_Records to use_:
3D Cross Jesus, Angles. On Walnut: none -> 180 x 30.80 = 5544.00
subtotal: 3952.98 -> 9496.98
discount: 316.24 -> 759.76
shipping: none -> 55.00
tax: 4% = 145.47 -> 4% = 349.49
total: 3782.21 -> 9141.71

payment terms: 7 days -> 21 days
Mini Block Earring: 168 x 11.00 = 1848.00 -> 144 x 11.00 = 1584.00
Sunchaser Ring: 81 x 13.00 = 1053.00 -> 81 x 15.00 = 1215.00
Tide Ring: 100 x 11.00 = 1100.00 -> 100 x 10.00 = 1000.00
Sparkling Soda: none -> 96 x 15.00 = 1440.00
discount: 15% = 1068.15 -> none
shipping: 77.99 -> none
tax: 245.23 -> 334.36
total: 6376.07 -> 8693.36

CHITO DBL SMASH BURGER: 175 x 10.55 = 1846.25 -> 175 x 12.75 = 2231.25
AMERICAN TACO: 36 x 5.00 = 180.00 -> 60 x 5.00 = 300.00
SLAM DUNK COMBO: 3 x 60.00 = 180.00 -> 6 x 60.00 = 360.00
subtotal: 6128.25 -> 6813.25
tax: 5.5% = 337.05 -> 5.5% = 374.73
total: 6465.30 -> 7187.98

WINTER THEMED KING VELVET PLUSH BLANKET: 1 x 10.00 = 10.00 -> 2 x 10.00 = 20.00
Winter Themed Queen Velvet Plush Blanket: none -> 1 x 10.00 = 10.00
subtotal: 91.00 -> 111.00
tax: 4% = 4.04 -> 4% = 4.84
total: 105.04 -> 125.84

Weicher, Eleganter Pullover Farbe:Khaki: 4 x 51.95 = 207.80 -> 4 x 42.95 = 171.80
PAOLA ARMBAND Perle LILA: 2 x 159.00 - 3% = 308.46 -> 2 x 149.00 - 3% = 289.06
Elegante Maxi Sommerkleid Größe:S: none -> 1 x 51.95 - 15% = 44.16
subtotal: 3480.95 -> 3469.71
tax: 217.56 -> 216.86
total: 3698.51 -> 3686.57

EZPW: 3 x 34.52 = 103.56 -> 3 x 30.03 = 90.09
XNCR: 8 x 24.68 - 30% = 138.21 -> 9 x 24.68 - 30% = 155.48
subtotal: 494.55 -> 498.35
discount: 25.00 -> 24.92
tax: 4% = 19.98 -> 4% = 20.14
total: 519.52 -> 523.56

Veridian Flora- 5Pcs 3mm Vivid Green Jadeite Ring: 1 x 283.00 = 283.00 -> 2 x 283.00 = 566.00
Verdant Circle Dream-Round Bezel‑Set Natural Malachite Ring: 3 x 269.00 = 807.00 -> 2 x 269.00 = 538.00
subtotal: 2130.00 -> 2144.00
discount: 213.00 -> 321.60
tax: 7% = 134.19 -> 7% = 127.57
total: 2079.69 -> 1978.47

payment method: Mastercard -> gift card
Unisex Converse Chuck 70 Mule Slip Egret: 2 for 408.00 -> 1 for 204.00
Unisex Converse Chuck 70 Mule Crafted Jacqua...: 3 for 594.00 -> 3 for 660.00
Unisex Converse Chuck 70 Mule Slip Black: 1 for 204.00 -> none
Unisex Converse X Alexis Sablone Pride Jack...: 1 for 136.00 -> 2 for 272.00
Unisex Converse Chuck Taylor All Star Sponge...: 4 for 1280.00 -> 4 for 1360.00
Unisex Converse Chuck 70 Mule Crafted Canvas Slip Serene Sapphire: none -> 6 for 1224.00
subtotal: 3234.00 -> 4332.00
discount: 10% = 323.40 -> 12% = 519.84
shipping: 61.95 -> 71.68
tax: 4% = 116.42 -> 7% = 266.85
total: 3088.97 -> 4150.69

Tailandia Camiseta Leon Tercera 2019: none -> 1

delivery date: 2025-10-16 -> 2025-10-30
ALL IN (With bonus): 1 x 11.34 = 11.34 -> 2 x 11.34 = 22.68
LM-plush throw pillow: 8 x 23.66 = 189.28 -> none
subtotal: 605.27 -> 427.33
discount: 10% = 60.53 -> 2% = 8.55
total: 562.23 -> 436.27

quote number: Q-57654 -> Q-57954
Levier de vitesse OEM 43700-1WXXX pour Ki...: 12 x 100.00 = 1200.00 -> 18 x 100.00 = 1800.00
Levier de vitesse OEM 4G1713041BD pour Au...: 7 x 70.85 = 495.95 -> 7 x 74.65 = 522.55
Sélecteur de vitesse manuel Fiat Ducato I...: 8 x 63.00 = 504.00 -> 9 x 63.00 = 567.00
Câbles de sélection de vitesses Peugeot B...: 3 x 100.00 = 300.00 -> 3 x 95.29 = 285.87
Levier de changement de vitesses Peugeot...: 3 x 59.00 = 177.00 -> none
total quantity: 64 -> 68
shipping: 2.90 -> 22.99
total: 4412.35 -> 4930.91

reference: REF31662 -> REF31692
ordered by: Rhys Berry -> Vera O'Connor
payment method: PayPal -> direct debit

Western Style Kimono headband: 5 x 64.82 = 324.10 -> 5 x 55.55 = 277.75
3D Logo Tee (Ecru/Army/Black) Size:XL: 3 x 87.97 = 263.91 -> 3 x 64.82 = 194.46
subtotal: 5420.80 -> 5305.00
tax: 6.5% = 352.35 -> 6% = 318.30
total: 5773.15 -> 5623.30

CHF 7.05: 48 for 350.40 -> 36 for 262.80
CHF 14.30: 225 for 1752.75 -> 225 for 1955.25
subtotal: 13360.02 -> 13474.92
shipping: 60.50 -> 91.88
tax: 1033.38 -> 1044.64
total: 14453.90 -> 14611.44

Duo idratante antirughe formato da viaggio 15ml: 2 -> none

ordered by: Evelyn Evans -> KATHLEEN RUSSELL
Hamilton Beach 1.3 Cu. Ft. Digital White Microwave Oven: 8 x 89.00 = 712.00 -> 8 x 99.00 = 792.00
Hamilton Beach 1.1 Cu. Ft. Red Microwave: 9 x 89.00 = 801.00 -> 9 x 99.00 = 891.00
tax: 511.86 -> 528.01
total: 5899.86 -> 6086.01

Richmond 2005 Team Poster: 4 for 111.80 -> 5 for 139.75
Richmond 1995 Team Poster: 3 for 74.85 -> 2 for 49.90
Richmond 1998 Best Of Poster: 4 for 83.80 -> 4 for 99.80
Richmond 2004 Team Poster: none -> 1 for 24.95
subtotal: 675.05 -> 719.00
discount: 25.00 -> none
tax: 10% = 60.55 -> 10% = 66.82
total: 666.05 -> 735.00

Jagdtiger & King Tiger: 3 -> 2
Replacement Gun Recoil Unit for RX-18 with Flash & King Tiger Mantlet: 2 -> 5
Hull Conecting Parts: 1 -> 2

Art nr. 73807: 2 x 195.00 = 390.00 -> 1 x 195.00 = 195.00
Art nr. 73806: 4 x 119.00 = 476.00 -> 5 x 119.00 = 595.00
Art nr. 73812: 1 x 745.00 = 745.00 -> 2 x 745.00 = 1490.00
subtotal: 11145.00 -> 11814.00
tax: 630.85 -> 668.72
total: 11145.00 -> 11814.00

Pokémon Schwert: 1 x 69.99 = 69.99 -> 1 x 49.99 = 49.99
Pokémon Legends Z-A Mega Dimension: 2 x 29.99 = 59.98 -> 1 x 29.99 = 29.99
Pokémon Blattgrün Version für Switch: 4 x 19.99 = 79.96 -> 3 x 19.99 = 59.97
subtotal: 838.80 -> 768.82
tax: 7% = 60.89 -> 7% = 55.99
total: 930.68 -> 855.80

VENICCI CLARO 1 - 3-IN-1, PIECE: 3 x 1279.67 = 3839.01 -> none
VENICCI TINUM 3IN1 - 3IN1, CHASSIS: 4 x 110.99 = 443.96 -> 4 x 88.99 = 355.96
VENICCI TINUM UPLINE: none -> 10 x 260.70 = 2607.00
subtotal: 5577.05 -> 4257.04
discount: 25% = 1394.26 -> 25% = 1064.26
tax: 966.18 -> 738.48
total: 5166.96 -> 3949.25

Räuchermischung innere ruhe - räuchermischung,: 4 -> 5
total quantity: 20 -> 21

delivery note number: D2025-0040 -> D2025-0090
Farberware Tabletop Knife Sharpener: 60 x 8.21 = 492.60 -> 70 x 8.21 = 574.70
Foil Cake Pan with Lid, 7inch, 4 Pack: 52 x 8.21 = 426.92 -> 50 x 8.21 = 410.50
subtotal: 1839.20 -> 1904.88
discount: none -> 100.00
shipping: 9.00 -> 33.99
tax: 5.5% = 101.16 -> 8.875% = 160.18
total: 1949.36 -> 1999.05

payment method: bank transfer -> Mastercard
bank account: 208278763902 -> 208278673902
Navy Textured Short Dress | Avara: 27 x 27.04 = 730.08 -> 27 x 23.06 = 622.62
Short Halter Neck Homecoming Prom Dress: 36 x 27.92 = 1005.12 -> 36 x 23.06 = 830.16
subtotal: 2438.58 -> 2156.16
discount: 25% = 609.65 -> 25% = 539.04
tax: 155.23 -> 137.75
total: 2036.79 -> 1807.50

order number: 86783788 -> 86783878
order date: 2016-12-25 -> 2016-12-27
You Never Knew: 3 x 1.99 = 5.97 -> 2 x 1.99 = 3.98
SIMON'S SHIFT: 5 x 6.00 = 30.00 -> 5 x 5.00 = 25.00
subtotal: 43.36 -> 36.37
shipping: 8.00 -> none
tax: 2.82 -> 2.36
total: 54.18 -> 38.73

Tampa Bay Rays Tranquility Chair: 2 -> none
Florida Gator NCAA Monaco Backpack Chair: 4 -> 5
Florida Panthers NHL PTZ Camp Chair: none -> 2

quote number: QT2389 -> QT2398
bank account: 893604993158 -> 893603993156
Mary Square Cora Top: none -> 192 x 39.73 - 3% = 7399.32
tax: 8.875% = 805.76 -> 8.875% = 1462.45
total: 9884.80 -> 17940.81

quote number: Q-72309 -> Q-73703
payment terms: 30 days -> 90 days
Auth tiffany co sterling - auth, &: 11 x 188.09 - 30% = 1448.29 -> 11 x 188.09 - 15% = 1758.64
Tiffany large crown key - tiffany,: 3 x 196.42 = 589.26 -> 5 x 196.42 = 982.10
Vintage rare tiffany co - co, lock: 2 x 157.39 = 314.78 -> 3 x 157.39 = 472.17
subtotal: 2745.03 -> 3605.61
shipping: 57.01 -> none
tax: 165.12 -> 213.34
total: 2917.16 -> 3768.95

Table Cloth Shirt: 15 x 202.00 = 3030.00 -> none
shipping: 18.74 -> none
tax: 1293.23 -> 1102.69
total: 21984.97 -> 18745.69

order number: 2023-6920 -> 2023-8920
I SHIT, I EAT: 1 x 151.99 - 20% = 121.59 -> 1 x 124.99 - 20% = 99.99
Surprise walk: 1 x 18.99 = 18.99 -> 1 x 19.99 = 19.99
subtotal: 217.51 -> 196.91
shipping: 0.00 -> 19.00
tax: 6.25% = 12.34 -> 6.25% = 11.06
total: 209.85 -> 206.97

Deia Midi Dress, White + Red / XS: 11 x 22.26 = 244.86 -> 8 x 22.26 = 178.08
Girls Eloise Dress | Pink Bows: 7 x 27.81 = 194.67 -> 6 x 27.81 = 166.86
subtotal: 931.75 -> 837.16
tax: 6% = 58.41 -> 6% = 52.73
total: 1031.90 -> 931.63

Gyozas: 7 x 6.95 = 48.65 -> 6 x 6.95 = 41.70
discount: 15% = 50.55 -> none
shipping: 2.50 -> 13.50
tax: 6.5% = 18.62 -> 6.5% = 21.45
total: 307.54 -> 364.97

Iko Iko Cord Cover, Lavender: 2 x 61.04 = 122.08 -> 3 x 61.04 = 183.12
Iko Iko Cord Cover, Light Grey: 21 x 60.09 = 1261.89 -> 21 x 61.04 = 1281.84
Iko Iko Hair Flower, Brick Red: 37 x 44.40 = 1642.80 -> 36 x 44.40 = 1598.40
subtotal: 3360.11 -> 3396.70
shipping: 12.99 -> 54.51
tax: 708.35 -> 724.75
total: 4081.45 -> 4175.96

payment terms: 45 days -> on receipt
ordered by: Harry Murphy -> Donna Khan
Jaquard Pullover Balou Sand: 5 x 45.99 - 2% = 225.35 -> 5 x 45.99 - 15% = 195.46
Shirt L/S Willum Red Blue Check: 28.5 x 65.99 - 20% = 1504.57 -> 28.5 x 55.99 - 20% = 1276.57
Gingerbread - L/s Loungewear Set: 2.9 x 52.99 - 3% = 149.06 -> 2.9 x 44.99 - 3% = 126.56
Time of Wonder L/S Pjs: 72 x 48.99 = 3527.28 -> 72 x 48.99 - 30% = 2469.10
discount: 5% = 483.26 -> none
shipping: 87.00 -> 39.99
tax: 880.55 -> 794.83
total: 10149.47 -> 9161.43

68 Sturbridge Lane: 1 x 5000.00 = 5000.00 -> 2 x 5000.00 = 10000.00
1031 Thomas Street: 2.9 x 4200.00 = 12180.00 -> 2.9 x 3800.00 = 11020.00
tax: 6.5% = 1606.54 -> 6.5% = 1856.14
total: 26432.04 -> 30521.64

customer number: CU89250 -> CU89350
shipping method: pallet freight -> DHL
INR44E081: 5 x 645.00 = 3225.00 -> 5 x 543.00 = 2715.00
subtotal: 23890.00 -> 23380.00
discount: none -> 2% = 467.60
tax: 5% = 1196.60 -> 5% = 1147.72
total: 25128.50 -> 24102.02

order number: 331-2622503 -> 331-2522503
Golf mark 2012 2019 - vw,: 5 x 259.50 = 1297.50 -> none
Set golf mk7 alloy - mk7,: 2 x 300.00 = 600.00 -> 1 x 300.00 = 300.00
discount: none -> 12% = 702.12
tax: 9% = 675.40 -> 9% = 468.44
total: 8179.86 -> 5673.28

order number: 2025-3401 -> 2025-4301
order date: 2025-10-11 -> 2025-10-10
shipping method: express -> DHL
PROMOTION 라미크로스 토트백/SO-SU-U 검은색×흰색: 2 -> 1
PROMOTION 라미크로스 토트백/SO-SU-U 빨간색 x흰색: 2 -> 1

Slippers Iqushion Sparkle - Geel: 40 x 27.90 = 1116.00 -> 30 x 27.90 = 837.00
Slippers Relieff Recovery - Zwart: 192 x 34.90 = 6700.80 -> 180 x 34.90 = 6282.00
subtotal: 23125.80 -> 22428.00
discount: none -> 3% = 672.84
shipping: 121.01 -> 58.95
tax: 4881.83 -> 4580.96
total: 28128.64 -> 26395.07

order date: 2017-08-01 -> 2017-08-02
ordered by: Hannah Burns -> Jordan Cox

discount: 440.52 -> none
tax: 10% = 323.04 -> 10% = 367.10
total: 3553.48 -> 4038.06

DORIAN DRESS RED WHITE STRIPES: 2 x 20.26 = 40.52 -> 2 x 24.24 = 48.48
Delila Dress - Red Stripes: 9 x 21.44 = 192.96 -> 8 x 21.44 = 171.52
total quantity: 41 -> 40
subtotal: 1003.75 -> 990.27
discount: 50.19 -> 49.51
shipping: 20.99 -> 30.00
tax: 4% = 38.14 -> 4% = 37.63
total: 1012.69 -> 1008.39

_What the exercise asks_: In the entries above, the lines from the one bearing "Pokémon Legends Z-A" up to and including the one bearing "total: 930.68 -> 855.80" should be transcribed exactly; no other line is wanted.

_Solution below_:
Pokémon Legends Z-A Mega Dimension: 2 x 29.99 = 59.98 -> 1 x 29.99 = 29.99
Pokémon Blattgrün Version für Switch: 4 x 19.99 = 79.96 -> 3 x 19.99 = 59.97
subtotal: 838.80 -> 768.82
tax: 7% = 60.89 -> 7% = 55.99
total: 930.68 -> 855.80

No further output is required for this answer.